Jim Zeitlin, Vpackets chief technology officer, says much of the companys interest comes from competitive local exchange carriers and larger telecoms — virtually any carrier that has built a LAN and is eyeing profitable services such as voice, video and virtual private networks (VPNs). "Thats really the driving force in our market today," Zeitlin says.

Not everyone is convinced that a "partial" approach will win in the VoIP arena. Keeping existing phones means enterprises lose some of the more advanced features specific to IP phones, such as displays.

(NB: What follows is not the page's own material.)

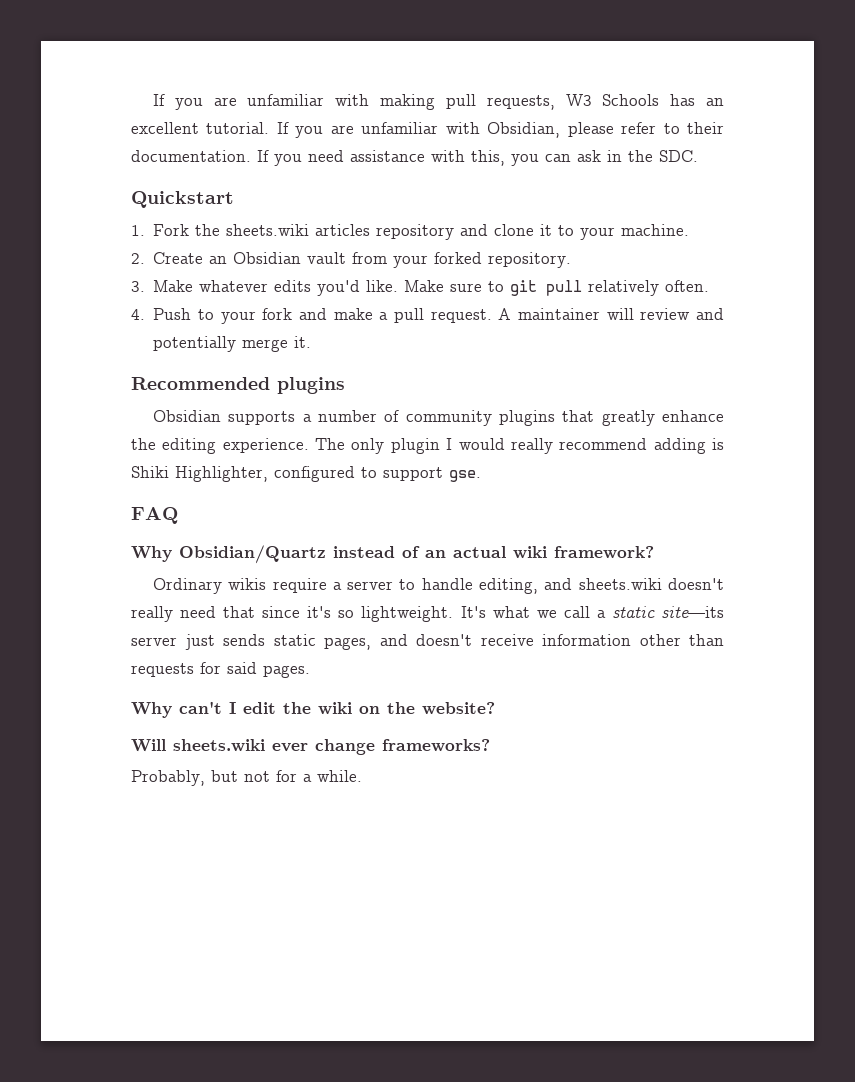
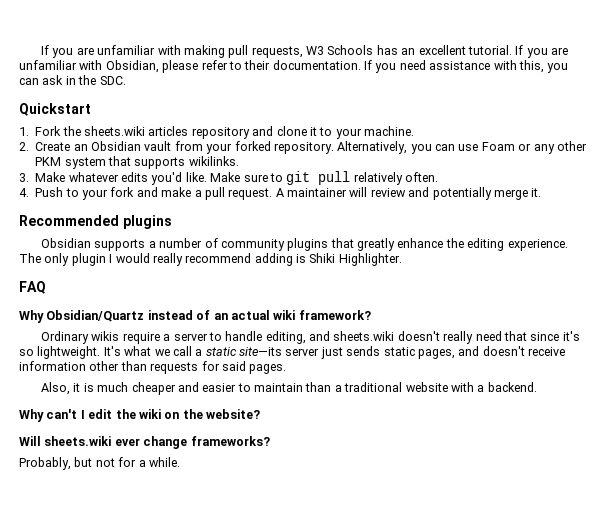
+ Alternatively, you can use Foam or any other PKM system that supports wikilinks.
- The only plugin I would really recommend adding is Shiki Highlighter, configured to support gse.
+ The only plugin I would really recommend adding is Shiki Highlighter.
+ Also, it is much cheaper and easier to maintain than a traditional website with a backend.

A. Saied Seghatoleslami, director of strategy and business planning at communications giant Avaya, believes most companies want a full range of IP phone features, such as unified messaging, mobility and telecommuter solutions, and simplified handling of phone calls. "Businesses, at least in the U.S. and Western Europe, dont put analog phones on the desks," Seghatoleslami says.

Avaya, however, does make IADs, and also sells a voice-over-DSL product that is aimed at smaller businesses.

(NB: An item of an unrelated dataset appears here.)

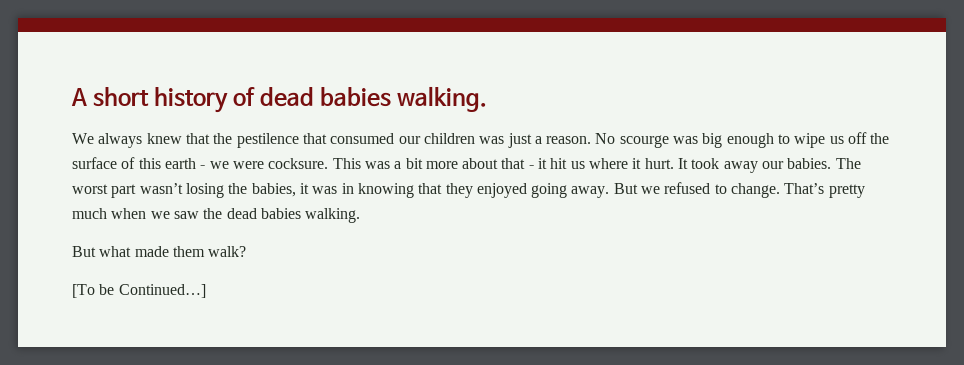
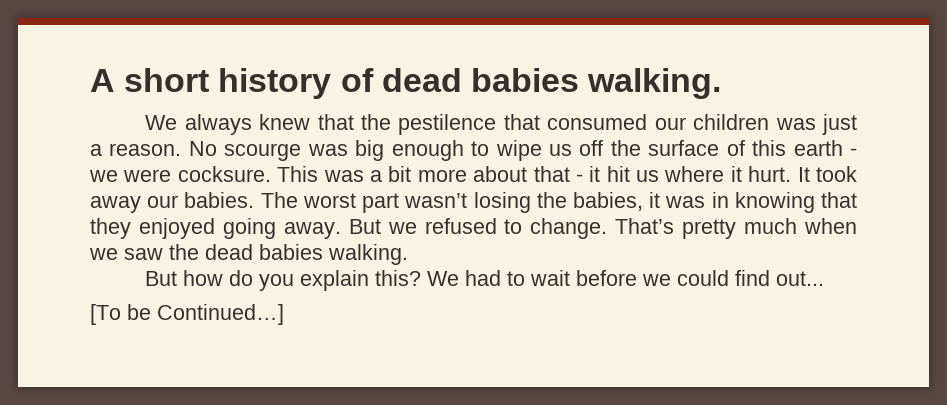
- But what made them walk?
+ But how do you explain this? We had to wait before we could find out...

Ralph Hayon, president and CEO of Congruency, a Rochelle Park, N.J., provider of carrier-grade software and IP phones, agrees that there is demand for IADs, but that IP phones may offer a better business plan. "Theres clearly a market for IADs. There are clearly those who want a minimum of change in their environment," Hayon says. But service providers that want to move from a "per-line" business model to the more lucrative "per-seat" model would be better off placing IP phones in the workplace, he believes. An IAD "doesnt get you to the desktop," he says.

Hayon believes that even small and midsized businesses can take advantage of IP phone solutions without a lot of hassle. Congruency sells IP phones and a Netopia box with a VPN solution. It configures the box with the customers IP and gateway addresses, and ships the system ready for plug-in.

QOS Worked In

Callers using VoIP dont want to sacrifice quality for savings.

And they dont have to, according to several observers. Ways to manage and measure QOS are going into virtually all VoIP systems.

Vpackets VDR, for example, gives voice packets priority over data. Its QOS management systems check each calls clarity. The testing lets service providers review the QOS delivered to a business customer at any given time, and also will quantify the severity of any problem. This approach reduces the need for service visits to customer premises, because quality issues can be pinpointed and resolved remotely.

Vpackets QOS yardstick sits where the enterprise system mates to the rest of the network, Gustafson says. He believes thats a more cost-effective approach than having to incorporate QOS into every IP phone. "We think, generally, with broadband access and a good IP network, the perceived quality by the user will be identical to the existing phone system," Vpackets Zeitlin says.

So, Convince Me

VoIP still has a consumer battle to win, some telecom executives say.

"I think, technically, [quality concerns] have been put to rest, but from a perceptual view, some people arent there yet," Congruencys Hayon says.

"The problem is getting the word out," says Michelle Blank, vice president of galactic marketing at RADVision, a provider of VoIP products and technology. Latency and delay are "no longer an issue. Some would even argue that digital audio over IP is even better quality than voice over a circuit network," Blank says.

Compression and code devices have evolved to help bring high-quality voice communications onto the LAN, VocalDatas Meier says. In the backbone, "next-gen" steps such as QOS, better routers and high-capacity switches are being installed to improve the flow of data and voice. "Theyre doing Voice 101," Meier says.